TASK OBJECTIVE:
An exact reproduction of all entries is required.

[Records from a data collection]
________________________

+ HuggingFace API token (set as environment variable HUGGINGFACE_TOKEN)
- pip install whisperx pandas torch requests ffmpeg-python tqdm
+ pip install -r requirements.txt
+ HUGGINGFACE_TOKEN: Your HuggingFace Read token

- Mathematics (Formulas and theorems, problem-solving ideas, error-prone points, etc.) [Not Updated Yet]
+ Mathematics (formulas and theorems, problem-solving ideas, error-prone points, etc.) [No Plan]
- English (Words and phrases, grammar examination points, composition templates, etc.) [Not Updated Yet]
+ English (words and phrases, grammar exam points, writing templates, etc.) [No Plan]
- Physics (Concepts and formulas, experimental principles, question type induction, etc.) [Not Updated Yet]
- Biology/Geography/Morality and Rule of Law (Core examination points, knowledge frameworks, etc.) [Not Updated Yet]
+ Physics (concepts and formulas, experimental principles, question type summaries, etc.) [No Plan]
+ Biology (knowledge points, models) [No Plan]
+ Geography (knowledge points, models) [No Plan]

________________________

YOUR SOLUTION:
+ HuggingFace API token (set as environment variable HUGGINGFACE_TOKEN)
- pip install whisperx pandas torch requests ffmpeg-python tqdm
+ pip install -r requirements.txt
+ HUGGINGFACE_TOKEN: Your HuggingFace Read token

- Mathematics (Formulas and theorems, problem-solving ideas, error-prone points, etc.) [Not Updated Yet]
+ Mathematics (formulas and theorems, problem-solving ideas, error-prone points, etc.) [No Plan]
- English (Words and phrases, grammar examination points, composition templates, etc.) [Not Updated Yet]
+ English (words and phrases, grammar exam points, writing templates, etc.) [No Plan]
- Physics (Concepts and formulas, experimental principles, question type induction, etc.) [Not Updated Yet]
- Biology/Geography/Morality and Rule of Law (Core examination points, knowledge frameworks, etc.) [Not Updated Yet]
+ Physics (concepts and formulas, experimental principles, question type summaries, etc.) [No Plan]
+ Biology (knowledge points, models) [No Plan]
+ Geography (knowledge points, models) [No Plan]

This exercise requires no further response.